100 iso real (N) samples cover 4x4 at 300 dpi (here, at 72dpi)



Dear reader, you can easily judge by yourself on all those images. No need of a long demonstration, but a few additional informations might be useful. The images are published in 72 dpi. The size of the whole image would be 120x180cm at 72 dpi, samples presented here cover 4x4 cm at 300 dpi (standard resolution for printing books).

It is easy to see that N-1 and N-2 post-processing are not really interesting. It is of course possible to correct for the 'digital saturation' effect by manipulating the histogram, but most details in highlights are lost.

Other post-processing setting : N, N+1, N+2 are really impressive. No tonal drift, no chromatic drift in the presented test images, for which only the global histogram of the 'L' layer in the LAB format has been adjusted. No visible loss or resolution can be seen.

It is extremely difficult to distinguish between ISO 100 and ISO 200 settings. ISO 50 is not so bad although less flexible in post-processing. ISO 400 and ISO 800 are really impressive, here the silicon detector leaves conventional 400 and 800 ISO film far behind, mostly for the ease and flexibility of digital post-processing. As far as image resolution is concerned, it is another story. For sure 35mm film can no longer compete, (goodbye to 35 mm film ?? ;-) ; in medium format on rollfilm 6x8-6x9 we could in principle use some pushed 800 ISO film but who would like to do this ?

As far as ISO 1600 and ISO 3200 are concerned, the achievable image quality is still very impressive, and image rendition by post-processing is unknown with film, the resolution is acceptable (no possible comparison with film however), the characteristic curve is good and cannot be blamed, of course the shadows are a bit blurred, but we one can live with this minor defect.

As far as the admissible tonal range is concerned, we measured it with the Flashmeter-VI® and got a range of 6 f-stops, not taking the sky into account. In real situations, everything goes smoothly for all ISO settings ; N and N+1 post-processing are OK, and according to the initial settings N+1, may be acceptable and N+2 rather bad.

Now we clearly see the interest of plotting all possible characteristic curves. Reminder : acceptable tonal range is 6 f-stops; possible adjustments in ISO settings 4+2 stops, additional post-processing corrections 4 f-stops.
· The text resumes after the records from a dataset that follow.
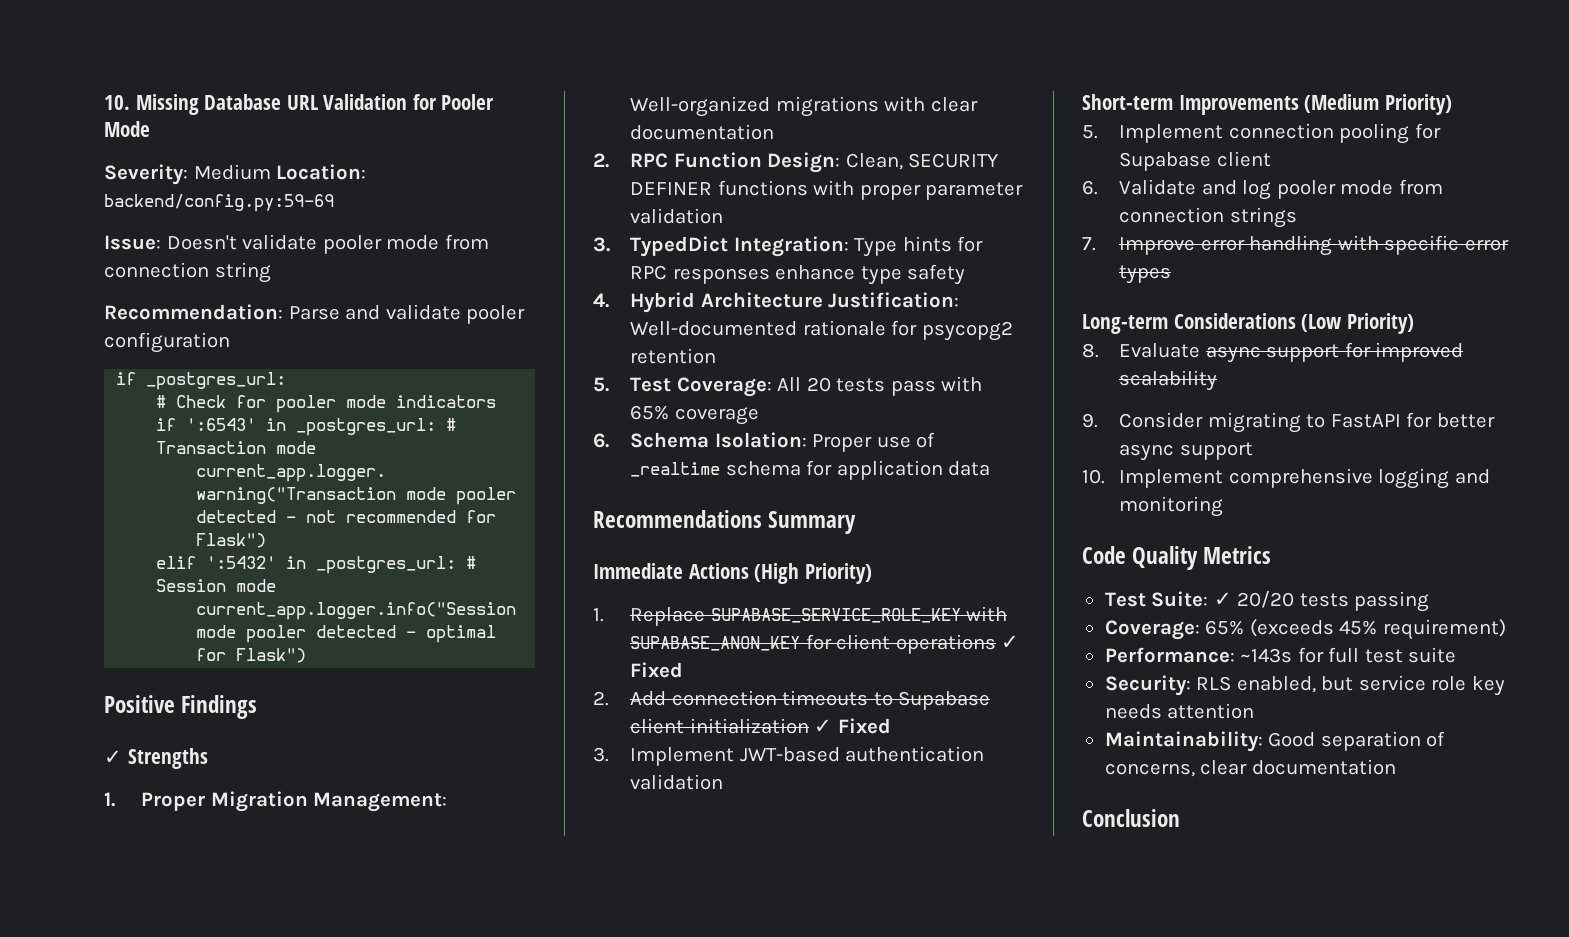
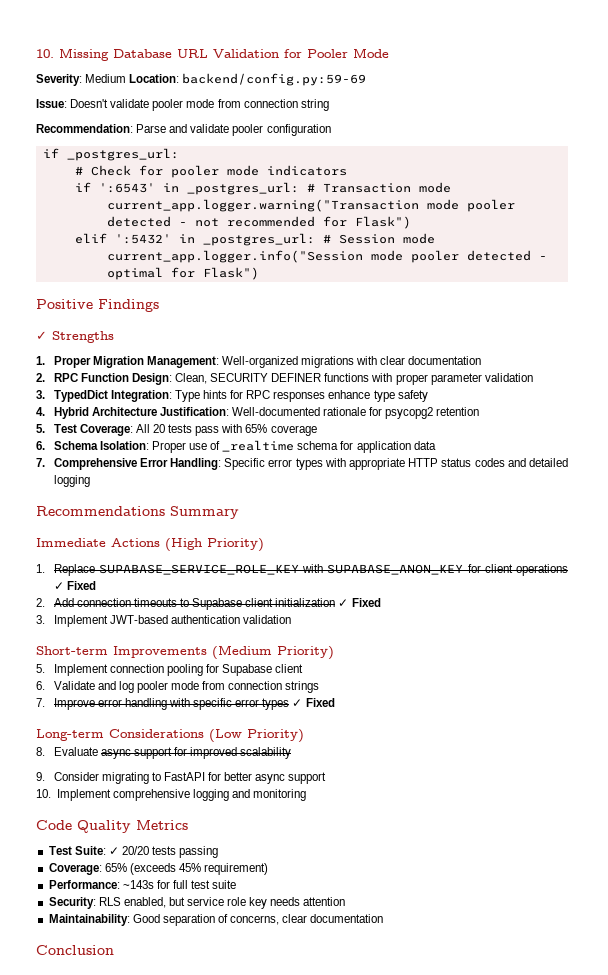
+ 7. Comprehensive Error Handling: Specific error types with appropriate HTTP status codes and detailed logging
- 7. Improve error handling with specific error types
+ 7. Improve error handling with specific error types ✓ Fixed

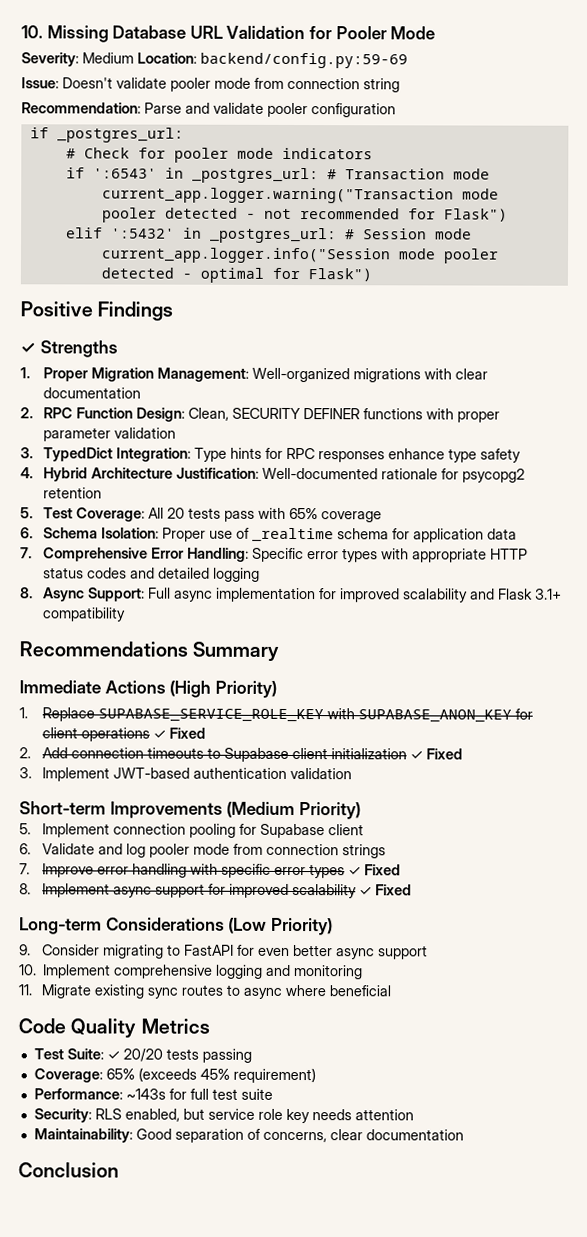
+ 8. Async Support: Full async implementation for improved scalability and Flask 3.1+ compatibility
+ 8. Implement async support for improved scalability ✓ Fixed
  Long-term Considerations (Low Priority)
- 8. Evaluate async support for improved scalability
- 9. Consider migrating to FastAPI for better async support
+ 9. Consider migrating to FastAPI for even better async support
+ 11. Migrate existing sync routes to async where beneficial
Those rather optimistic predictions have to be reduced after looking at real world images; a tonal range of 6 f-stops is actually recorded, 4 f-stops in adjusting ISO settings are actually available and very useful. Provided that we may accept N, N-1 and N-2 post-processing, eventually we have many degrees of freedom.

Of course we may regret that pushing the post processing to ISO 1600 or 3200 does not deliver an image structure as pleasant as what we get with a classical Recording® black and white film in the same conditions, but we should always keep in mind that digital cameras and sensors like the Canon 1DsMkII only work in colour, finally they actually are, and will remain, a production tool not a fine-art tool ;-);-)

One may object that these tests are a bit absurd and irrealistic, why anybody would actually use all those ISO settings and post-processing procedures? Well, simply we wanted to push the system to its limits; now we know where they are and how we could use them just in case, but above all we have satisfied our curiosity.

Soon on galerie-photo.com another article about a comparison of image resolution between the Canon 1Ds MkII and good scans of colour slide film in 6x8 and 4"x5".

HG - 2005


you can read also : digital sensitometry (part I)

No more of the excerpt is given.